[RECORDS SHOWN]
■ ■ ■ ■ ■

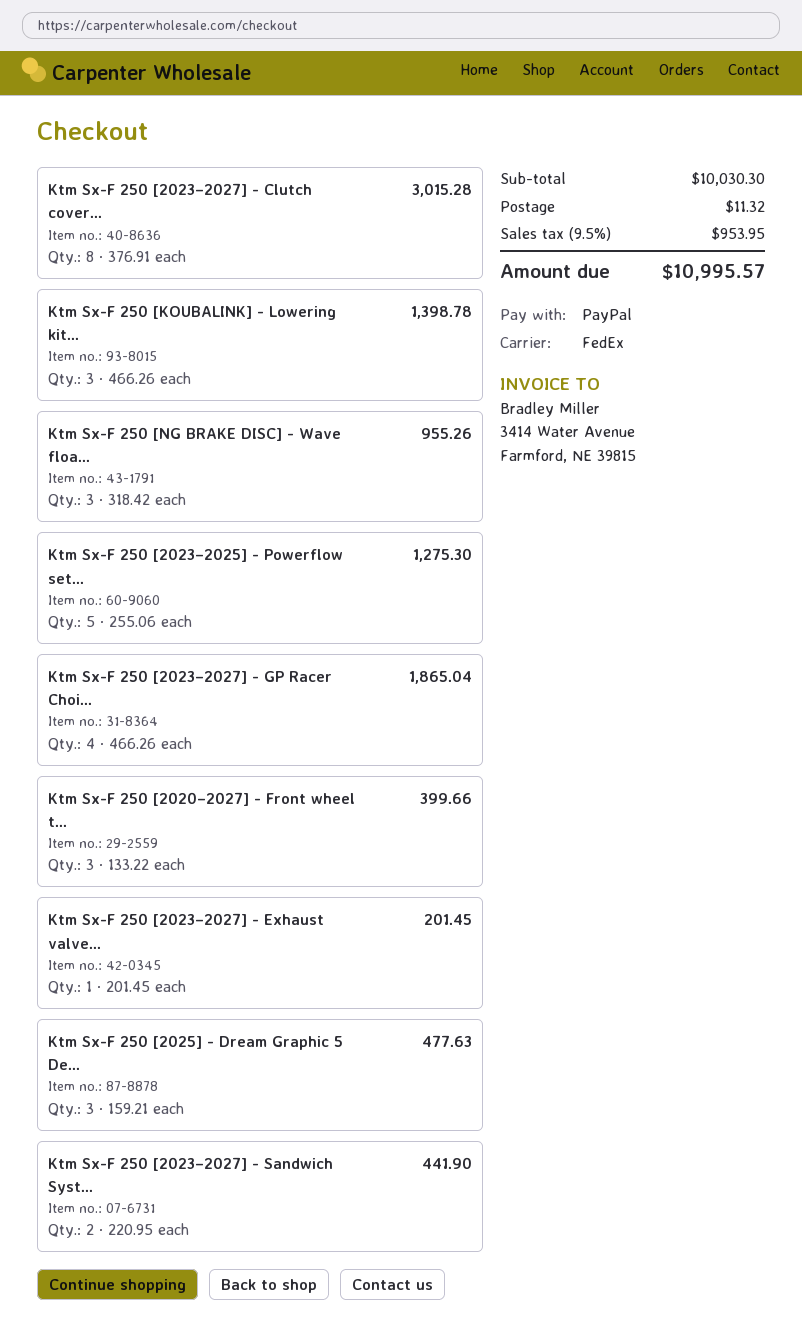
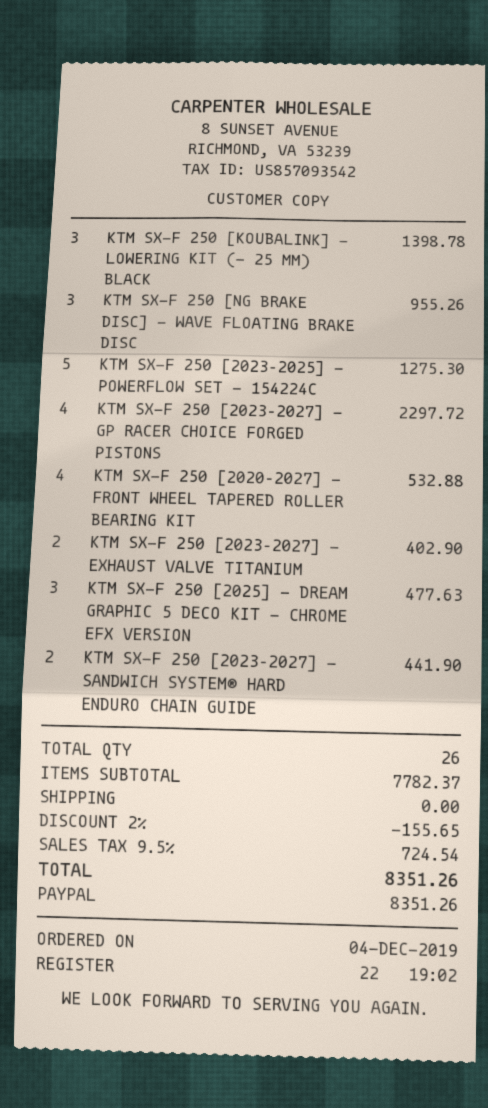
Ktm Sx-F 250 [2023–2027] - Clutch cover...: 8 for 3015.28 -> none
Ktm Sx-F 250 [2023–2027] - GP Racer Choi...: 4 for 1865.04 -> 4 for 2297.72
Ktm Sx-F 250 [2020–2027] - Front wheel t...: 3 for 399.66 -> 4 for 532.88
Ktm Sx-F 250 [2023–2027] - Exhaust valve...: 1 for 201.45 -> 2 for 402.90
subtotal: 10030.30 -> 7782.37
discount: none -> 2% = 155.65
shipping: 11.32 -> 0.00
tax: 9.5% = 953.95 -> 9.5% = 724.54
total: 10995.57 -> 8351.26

■ ■ ■ ■ ■

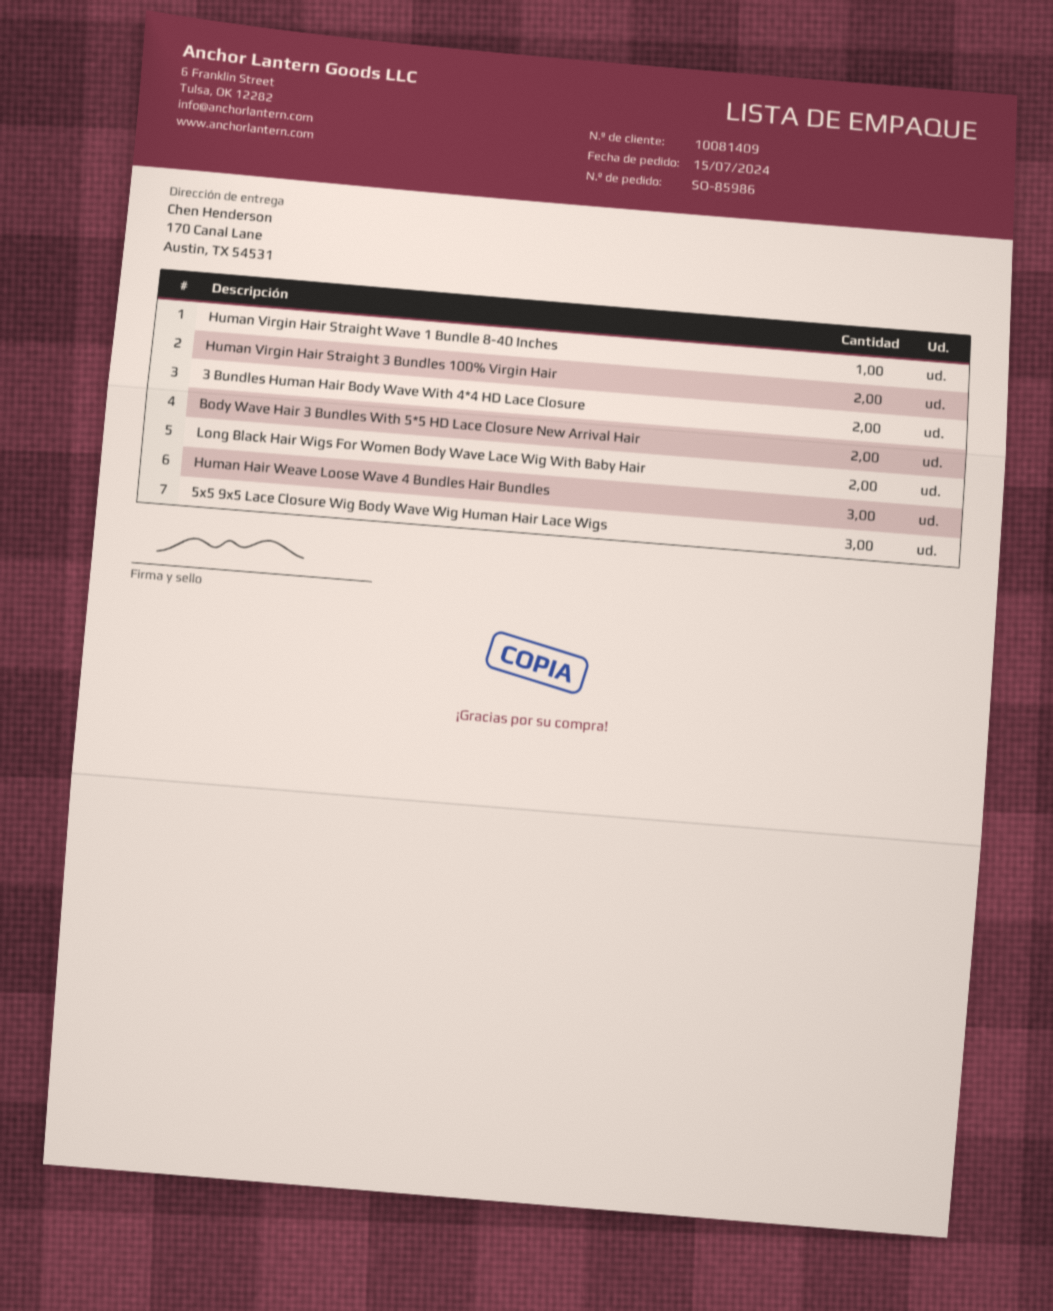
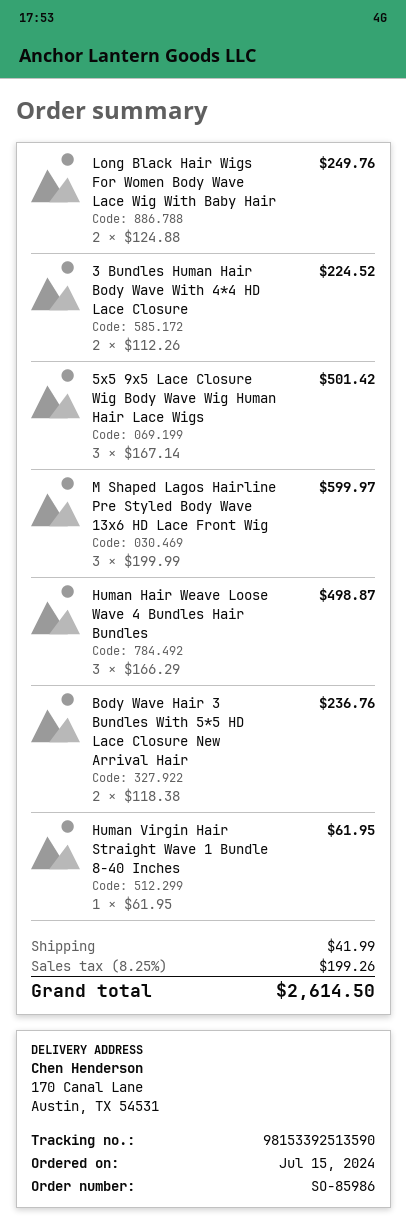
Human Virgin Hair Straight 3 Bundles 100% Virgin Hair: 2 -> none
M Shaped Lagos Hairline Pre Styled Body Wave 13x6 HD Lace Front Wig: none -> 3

■ ■ ■ ■ ■

[WHAT YOU WILL DO]
Nothing but a number should be given: how many lines in the records hold the word "Front".

[ANSWER TO THIS PROBLEM]
2